Изменить размер шрифта - +

     --Какая высокопарная фраза! И надеюсь, Мария, что вполне лицемерная.
     --Не  вполне, -- возразила она. -- И уж вовсе не в том смысле, какой ты
в нее вкладываешь.
     --Мойков осчастливлен твоей водкой, -- сообщил я._ Правда, одну бутылку
уже выпила графиня. Но остальные он успел припрятать. У Лахмана новая любовь
-- кассирша из кинотеатра, она пьет шартрез.
     Мария все еще смотрела на меня.
     --По-моему, тебе все-таки хочется пойти.
     --Чтобы  лицезреть Лахмана на  вершине любовного  счастья?  В еврейских
сетованиях на  жизнь  он хотя  бы изобретателен,  но  в  счастье  скучен  до
безобразия.
     Наверное, как и все мы?
     Я не сразу ответил.
     --Впрочем,  кому это  мешает? -- сказал я наконец. -- Разве что другим.
Или кому-то, для кого внимание окружающих важнее всего на свете.
     Мария усмехнулась.
     --Значит, живому манекену вроде меня.

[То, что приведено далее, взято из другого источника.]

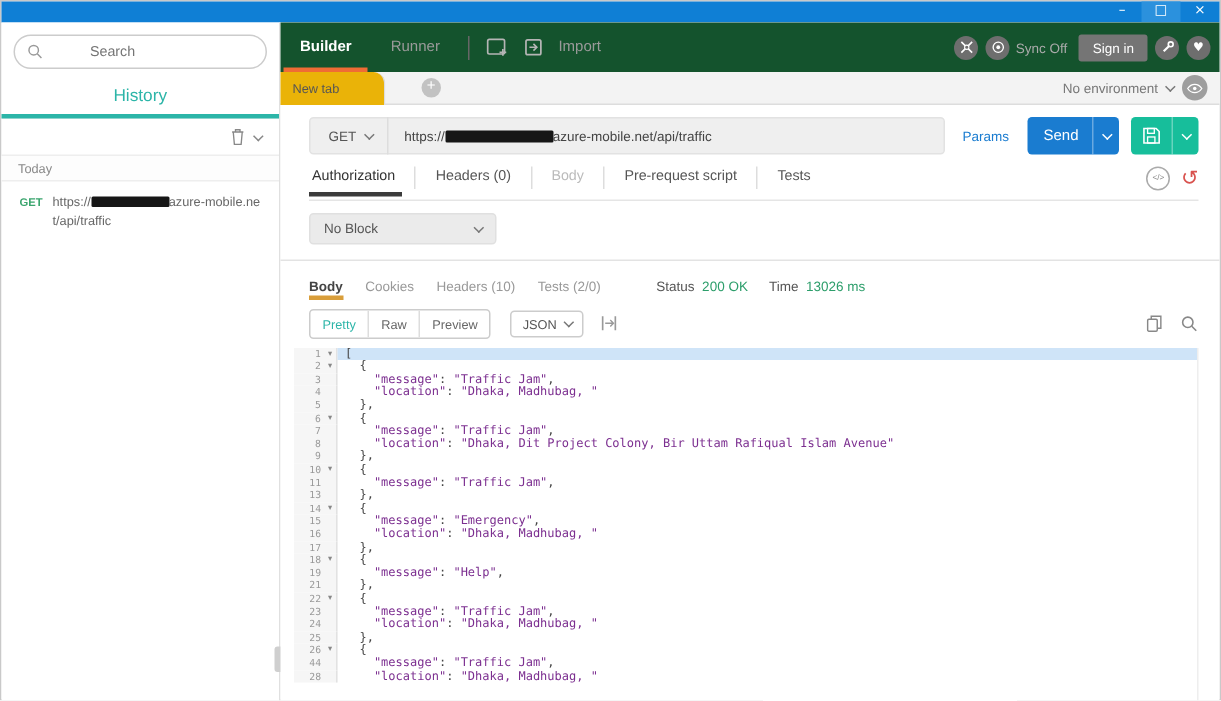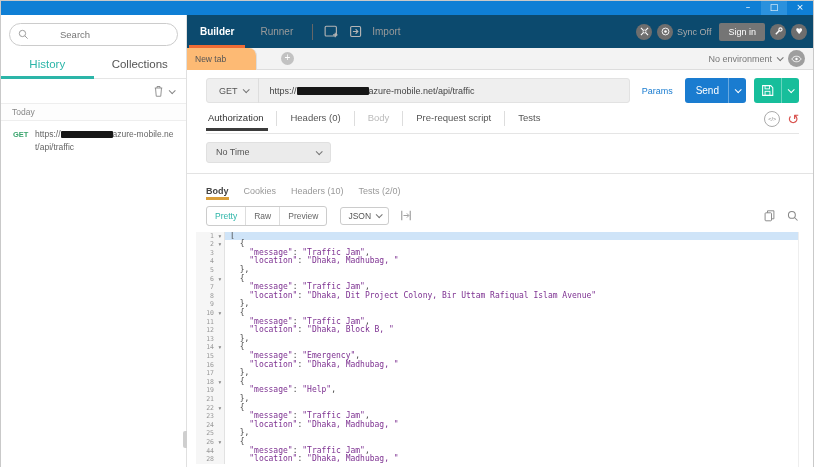--- a/index.html
+++ b/index.html
@@ -33,7 +33,7 @@
   .main { flex:1; display:flex; flex-direction:column; background:#fff; position:relative; }
 
   
-  .darkbar { height:33px; background:#0c4a6e; display:flex; align-items:center; color:#9a9a9a; font-size:10px; }
+  .darkbar { height:33px; background:#14532d; display:flex; align-items:center; color:#9a9a9a; font-size:10px; }
   .mode-tab { padding:0 13px; height:33px; line-height:33px; position:relative; }
   .mode-tab.active { color:#fff; font-weight:bold; }
   .mode-tab.active::after { content:""; position:absolute; left:2px; right:2px; bottom:0; height:3px; background:#ef6c35; }

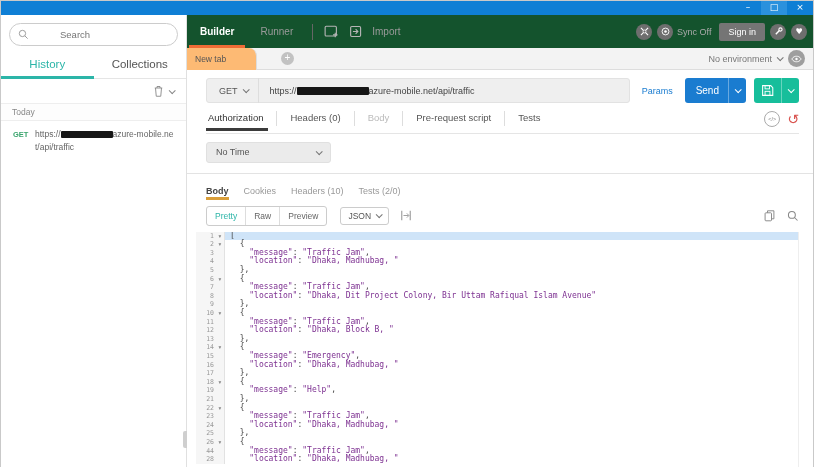--- a/index.html
+++ b/index.html
@@ -141,7 +141,6 @@
       </div>
       <div class="side-tabs">
         <div class="side-tab active">History</div>
-        <div class="side-tab">Collections</div>
       </div>
       <div class="trash-row">
         <span style="display:flex;align-items:center;">

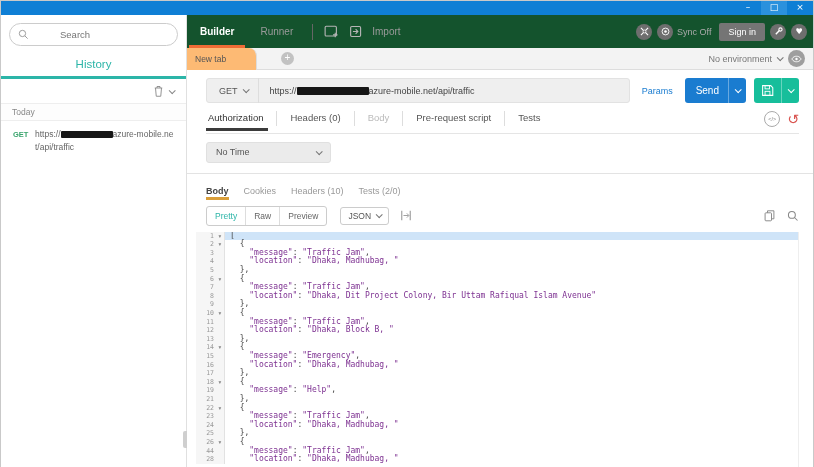--- a/index.html
+++ b/index.html
@@ -47,7 +47,7 @@
 
   
   .tabstrip { height:22px; background:#f3f3f3; border-bottom:1px solid #ddd; display:flex; align-items:center; }
-  .newtab { width:70px; height:22px; background:#fdba74; border-right:1px solid #ddd; border-top-right-radius:8px; font-size:8.5px; color:#555; line-height:22px; padding-left:8px; }
+  .newtab { width:70px; height:22px; background:#eab308; border-right:1px solid #ddd; border-top-right-radius:8px; font-size:8.5px; color:#555; line-height:22px; padding-left:8px; }
   .addtab { width:13px; height:13px; border-radius:50%; background:#c2c2c2; color:#fff; font-size:10px; line-height:12px; text-align:center; margin-left:24px; }
   .strip-right { margin-left:auto; display:flex; align-items:center; padding-right:8px; font-size:9px; color:#777; }
   .envcirc { width:17px; height:17px; border-radius:50%; background:#9e9e9e; margin-left:6px; display:flex; align-items:center; justify-content:center; }

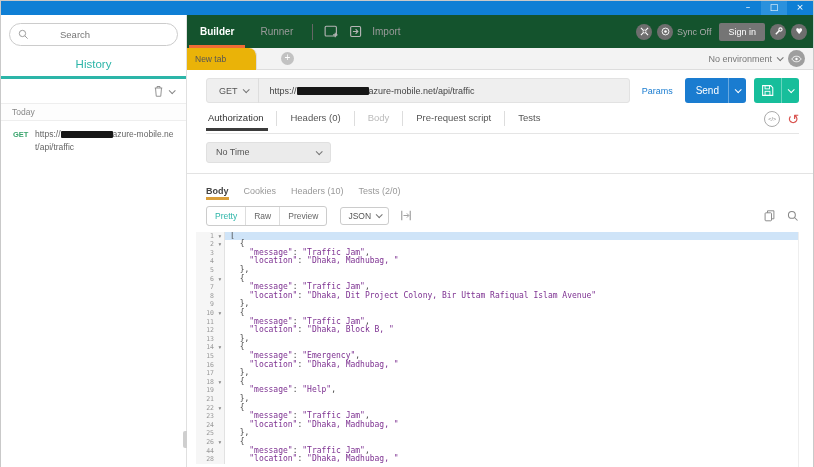--- a/index.html
+++ b/index.html
@@ -273,7 +273,7 @@
 
       <div class="authrow">
         <div class="auth-select">
-          <span>No Time</span>
+          <span>No Block</span>
             <span class="chev" style="color:#777;margin-left:0;"></span>
         </div>
       </div>

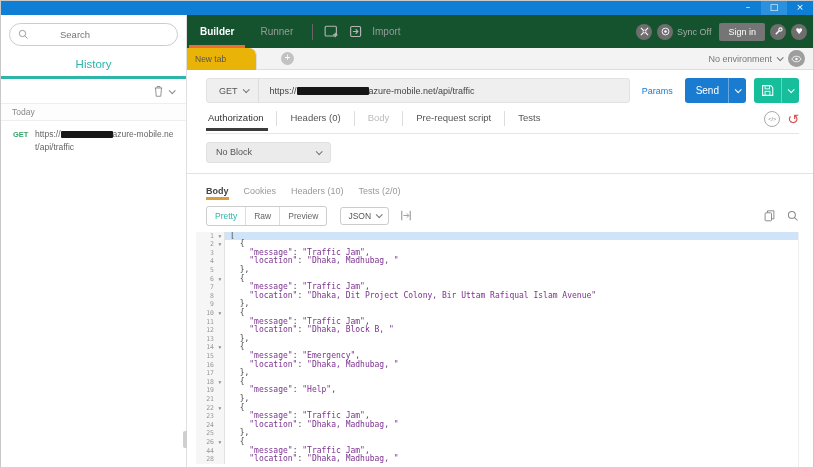--- a/index.html
+++ b/index.html
@@ -285,6 +285,12 @@
         <div class="resptab">Cookies</div>
         <div class="resptab">Headers (10)</div>
         <div class="resptab">Tests (2/0)</div>
+        <div class="meta">
+          <span class="meta-label">Status</span>
+          <span class="meta-val">200 OK</span>
+          <span class="meta-label">Time</span>
+          <span class="meta-val">13026 ms</span>
+        </div>
       </div>
 
       <div class="viewrow">

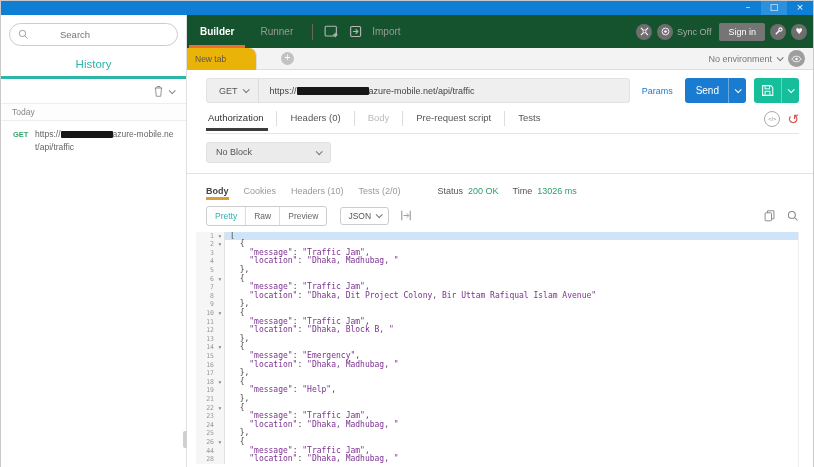--- a/index.html
+++ b/index.html
@@ -382,11 +382,6 @@
             <div class="codel">    <span class="st">"message"</span><span class="pn">:</span> <span class="st">"Traffic Jam"</span><span class="pn">,</span></div>
           </div>
           <div class="crow">
-            <div class="gut">12</div>
-            <div class="foldc"></div>
-            <div class="codel">    <span class="st">"location"</span><span class="pn">:</span> <span class="st">"Dhaka, Block B, "</span></div>
-          </div>
-          <div class="crow">
             <div class="gut">13</div>
             <div class="foldc"></div>
             <div class="codel">  <span class="pn">},</span></div>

     Я поднял на нее глаза.
     --Ты не манекен.
     --Нет? А кто же я?
     --Что за дурацкий вопрос! Если б я знал...
     Я осекся. Она снова усмехнулась.
     --Если б ты знал, то и любви был бы конец, верно?
     --Не  знаю.  Ты считаешь, когда  что-то незнакомое,  что есть в  каждом
человеке, становится понятным и близким, то интерес угасает?
     --Ну, не совсем так, по-медицински. Но в этом роде.
     --Опять-таки  не знаю. Может, наоборот, после этого как раз и наступает
то, что называется счастьем.
     Мария Фиола медленно прошлась по комнате.
     --Думаешь, мы на это еще способны?
     --А почему нет? Ты разве нет?
     --Не  знаю.  По-моему,  нет. Что-то есть  такое,  что  мы  утратили.  В
поколении наших родителей оно еще  было.  Правда, у  моих-то родителей  нет.
Что-то такое из прошлого столетия, когда еще верили в Бога.
     Я встал  и обнял ее. В первое мгновение мне почудилось, что она дрожит.
Потом я ощутил тепло ее кожи.
     --А по-моему, когда люди говорят вот такие глупости они очень близки  к
счастью, -- пробормотал я уткнувшись ей в волосы.
     --Ты правда так думаешь?
     --Да, Мария. Мы слишком рано  изведали одиночество  на все вкусы, чтобы
верить в счастье, чтобы не знать, что человеку  ничего  не  остается,  кроме
горя. Зато  мы  научились  считать  счастьем  тысячу самых разных  вещей  --
например,  счастье   выжить,  или  счастье  избежать   пыток,   спастись  от
преследования,  счастье  просто быть.  Но после  всего  этого разве не проще
возникнуть легкому, летучему счастью --  по сравнению с прежними  временами,
когда в цене было только тяжеловесное, солидное, длительное счастье, которое
так редко  выпадает,  потому что  основано на буржуазных иллюзиях? Почему бы
нам не оставить все как есть? И как вообще, черт возьми, мы втянулись в этот
идиотский разговор?
     Мария рассмеялась и оттолкнула меня от себя.